BEGIN DATA SECTION

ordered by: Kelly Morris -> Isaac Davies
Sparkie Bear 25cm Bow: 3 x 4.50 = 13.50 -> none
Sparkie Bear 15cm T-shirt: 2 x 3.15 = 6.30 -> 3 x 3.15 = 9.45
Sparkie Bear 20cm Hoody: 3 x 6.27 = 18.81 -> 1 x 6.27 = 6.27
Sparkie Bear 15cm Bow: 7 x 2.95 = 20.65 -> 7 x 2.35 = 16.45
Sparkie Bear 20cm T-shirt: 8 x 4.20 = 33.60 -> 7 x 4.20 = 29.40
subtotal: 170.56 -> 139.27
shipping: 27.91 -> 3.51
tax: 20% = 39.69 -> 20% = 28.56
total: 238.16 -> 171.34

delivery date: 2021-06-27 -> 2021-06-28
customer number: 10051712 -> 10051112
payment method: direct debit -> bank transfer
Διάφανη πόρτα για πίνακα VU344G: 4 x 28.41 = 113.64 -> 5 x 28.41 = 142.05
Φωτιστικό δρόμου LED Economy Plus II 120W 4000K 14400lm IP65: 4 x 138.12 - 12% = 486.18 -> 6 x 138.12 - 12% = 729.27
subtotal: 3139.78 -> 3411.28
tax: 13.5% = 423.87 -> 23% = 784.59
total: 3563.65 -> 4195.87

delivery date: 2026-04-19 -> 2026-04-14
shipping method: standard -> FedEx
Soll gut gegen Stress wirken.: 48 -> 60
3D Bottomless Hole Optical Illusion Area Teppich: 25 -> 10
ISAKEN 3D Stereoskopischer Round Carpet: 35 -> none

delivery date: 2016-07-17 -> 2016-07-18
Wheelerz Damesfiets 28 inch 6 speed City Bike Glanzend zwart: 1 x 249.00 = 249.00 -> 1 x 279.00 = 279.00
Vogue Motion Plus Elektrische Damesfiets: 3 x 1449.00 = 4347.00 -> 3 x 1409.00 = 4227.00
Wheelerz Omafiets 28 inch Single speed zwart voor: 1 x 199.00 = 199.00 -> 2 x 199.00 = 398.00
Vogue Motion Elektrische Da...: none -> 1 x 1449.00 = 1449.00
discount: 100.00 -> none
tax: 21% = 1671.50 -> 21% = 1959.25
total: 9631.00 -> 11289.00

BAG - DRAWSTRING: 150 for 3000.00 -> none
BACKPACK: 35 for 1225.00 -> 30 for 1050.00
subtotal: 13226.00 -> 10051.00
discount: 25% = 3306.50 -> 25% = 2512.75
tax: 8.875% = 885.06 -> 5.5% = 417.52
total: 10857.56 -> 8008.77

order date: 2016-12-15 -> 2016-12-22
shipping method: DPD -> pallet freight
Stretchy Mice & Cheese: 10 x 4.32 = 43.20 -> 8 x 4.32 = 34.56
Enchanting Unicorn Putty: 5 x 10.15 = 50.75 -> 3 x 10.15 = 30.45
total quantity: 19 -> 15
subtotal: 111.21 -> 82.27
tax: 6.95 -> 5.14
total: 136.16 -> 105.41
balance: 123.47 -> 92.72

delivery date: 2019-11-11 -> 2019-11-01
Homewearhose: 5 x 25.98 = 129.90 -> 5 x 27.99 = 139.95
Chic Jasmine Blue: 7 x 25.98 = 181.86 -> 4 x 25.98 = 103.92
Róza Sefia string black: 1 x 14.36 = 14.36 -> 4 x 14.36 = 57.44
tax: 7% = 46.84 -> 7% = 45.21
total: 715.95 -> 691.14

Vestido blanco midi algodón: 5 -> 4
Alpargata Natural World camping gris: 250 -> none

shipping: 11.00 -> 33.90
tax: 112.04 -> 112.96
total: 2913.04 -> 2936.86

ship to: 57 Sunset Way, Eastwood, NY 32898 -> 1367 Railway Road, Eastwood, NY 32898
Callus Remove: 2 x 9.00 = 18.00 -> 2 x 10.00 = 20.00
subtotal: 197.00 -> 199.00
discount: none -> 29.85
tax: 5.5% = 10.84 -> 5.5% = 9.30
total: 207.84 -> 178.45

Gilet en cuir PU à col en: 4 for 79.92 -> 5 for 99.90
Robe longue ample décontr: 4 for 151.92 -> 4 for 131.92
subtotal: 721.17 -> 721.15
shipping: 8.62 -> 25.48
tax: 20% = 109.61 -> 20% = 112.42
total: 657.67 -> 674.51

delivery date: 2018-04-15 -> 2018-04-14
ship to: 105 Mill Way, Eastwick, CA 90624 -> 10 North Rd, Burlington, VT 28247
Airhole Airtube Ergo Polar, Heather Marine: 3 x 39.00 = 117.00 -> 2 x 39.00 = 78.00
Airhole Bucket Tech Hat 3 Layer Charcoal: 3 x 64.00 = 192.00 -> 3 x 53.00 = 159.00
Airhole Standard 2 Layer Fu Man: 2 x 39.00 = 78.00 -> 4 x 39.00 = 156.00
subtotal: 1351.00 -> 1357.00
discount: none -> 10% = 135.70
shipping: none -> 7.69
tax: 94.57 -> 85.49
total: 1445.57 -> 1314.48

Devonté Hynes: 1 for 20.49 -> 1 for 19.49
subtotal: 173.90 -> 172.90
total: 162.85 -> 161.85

END DATA SECTION

■ **TASK**
Write out every line of the data again, exactly as it reads.

■ **EXERCISE RESPONSE**
ordered by: Kelly Morris -> Isaac Davies
Sparkie Bear 25cm Bow: 3 x 4.50 = 13.50 -> none
Sparkie Bear 15cm T-shirt: 2 x 3.15 = 6.30 -> 3 x 3.15 = 9.45
Sparkie Bear 20cm Hoody: 3 x 6.27 = 18.81 -> 1 x 6.27 = 6.27
Sparkie Bear 15cm Bow: 7 x 2.95 = 20.65 -> 7 x 2.35 = 16.45
Sparkie Bear 20cm T-shirt: 8 x 4.20 = 33.60 -> 7 x 4.20 = 29.40
subtotal: 170.56 -> 139.27
shipping: 27.91 -> 3.51
tax: 20% = 39.69 -> 20% = 28.56
total: 238.16 -> 171.34

delivery date: 2021-06-27 -> 2021-06-28
customer number: 10051712 -> 10051112
payment method: direct debit -> bank transfer
Διάφανη πόρτα για πίνακα VU344G: 4 x 28.41 = 113.64 -> 5 x 28.41 = 142.05
Φωτιστικό δρόμου LED Economy Plus II 120W 4000K 14400lm IP65: 4 x 138.12 - 12% = 486.18 -> 6 x 138.12 - 12% = 729.27
subtotal: 3139.78 -> 3411.28
tax: 13.5% = 423.87 -> 23% = 784.59
total: 3563.65 -> 4195.87

delivery date: 2026-04-19 -> 2026-04-14
shipping method: standard -> FedEx
Soll gut gegen Stress wirken.: 48 -> 60
3D Bottomless Hole Optical Illusion Area Teppich: 25 -> 10
ISAKEN 3D Stereoskopischer Round Carpet: 35 -> none

delivery date: 2016-07-17 -> 2016-07-18
Wheelerz Damesfiets 28 inch 6 speed City Bike Glanzend zwart: 1 x 249.00 = 249.00 -> 1 x 279.00 = 279.00
Vogue Motion Plus Elektrische Damesfiets: 3 x 1449.00 = 4347.00 -> 3 x 1409.00 = 4227.00
Wheelerz Omafiets 28 inch Single speed zwart voor: 1 x 199.00 = 199.00 -> 2 x 199.00 = 398.00
Vogue Motion Elektrische Da...: none -> 1 x 1449.00 = 1449.00
discount: 100.00 -> none
tax: 21% = 1671.50 -> 21% = 1959.25
total: 9631.00 -> 11289.00

BAG - DRAWSTRING: 150 for 3000.00 -> none
BACKPACK: 35 for 1225.00 -> 30 for 1050.00
subtotal: 13226.00 -> 10051.00
discount: 25% = 3306.50 -> 25% = 2512.75
tax: 8.875% = 885.06 -> 5.5% = 417.52
total: 10857.56 -> 8008.77

order date: 2016-12-15 -> 2016-12-22
shipping method: DPD -> pallet freight
Stretchy Mice & Cheese: 10 x 4.32 = 43.20 -> 8 x 4.32 = 34.56
Enchanting Unicorn Putty: 5 x 10.15 = 50.75 -> 3 x 10.15 = 30.45
total quantity: 19 -> 15
subtotal: 111.21 -> 82.27
tax: 6.95 -> 5.14
total: 136.16 -> 105.41
balance: 123.47 -> 92.72

delivery date: 2019-11-11 -> 2019-11-01
Homewearhose: 5 x 25.98 = 129.90 -> 5 x 27.99 = 139.95
Chic Jasmine Blue: 7 x 25.98 = 181.86 -> 4 x 25.98 = 103.92
Róza Sefia string black: 1 x 14.36 = 14.36 -> 4 x 14.36 = 57.44
tax: 7% = 46.84 -> 7% = 45.21
total: 715.95 -> 691.14

Vestido blanco midi algodón: 5 -> 4
Alpargata Natural World camping gris: 250 -> none

shipping: 11.00 -> 33.90
tax: 112.04 -> 112.96
total: 2913.04 -> 2936.86

ship to: 57 Sunset Way, Eastwood, NY 32898 -> 1367 Railway Road, Eastwood, NY 32898
Callus Remove: 2 x 9.00 = 18.00 -> 2 x 10.00 = 20.00
subtotal: 197.00 -> 199.00
discount: none -> 29.85
tax: 5.5% = 10.84 -> 5.5% = 9.30
total: 207.84 -> 178.45

Gilet en cuir PU à col en: 4 for 79.92 -> 5 for 99.90
Robe longue ample décontr: 4 for 151.92 -> 4 for 131.92
subtotal: 721.17 -> 721.15
shipping: 8.62 -> 25.48
tax: 20% = 109.61 -> 20% = 112.42
total: 657.67 -> 674.51

delivery date: 2018-04-15 -> 2018-04-14
ship to: 105 Mill Way, Eastwick, CA 90624 -> 10 North Rd, Burlington, VT 28247
Airhole Airtube Ergo Polar, Heather Marine: 3 x 39.00 = 117.00 -> 2 x 39.00 = 78.00
Airhole Bucket Tech Hat 3 Layer Charcoal: 3 x 64.00 = 192.00 -> 3 x 53.00 = 159.00
Airhole Standard 2 Layer Fu Man: 2 x 39.00 = 78.00 -> 4 x 39.00 = 156.00
subtotal: 1351.00 -> 1357.00
discount: none -> 10% = 135.70
shipping: none -> 7.69
tax: 94.57 -> 85.49
total: 1445.57 -> 1314.48

Devonté Hynes: 1 for 20.49 -> 1 for 19.49
subtotal: 173.90 -> 172.90
total: 162.85 -> 161.85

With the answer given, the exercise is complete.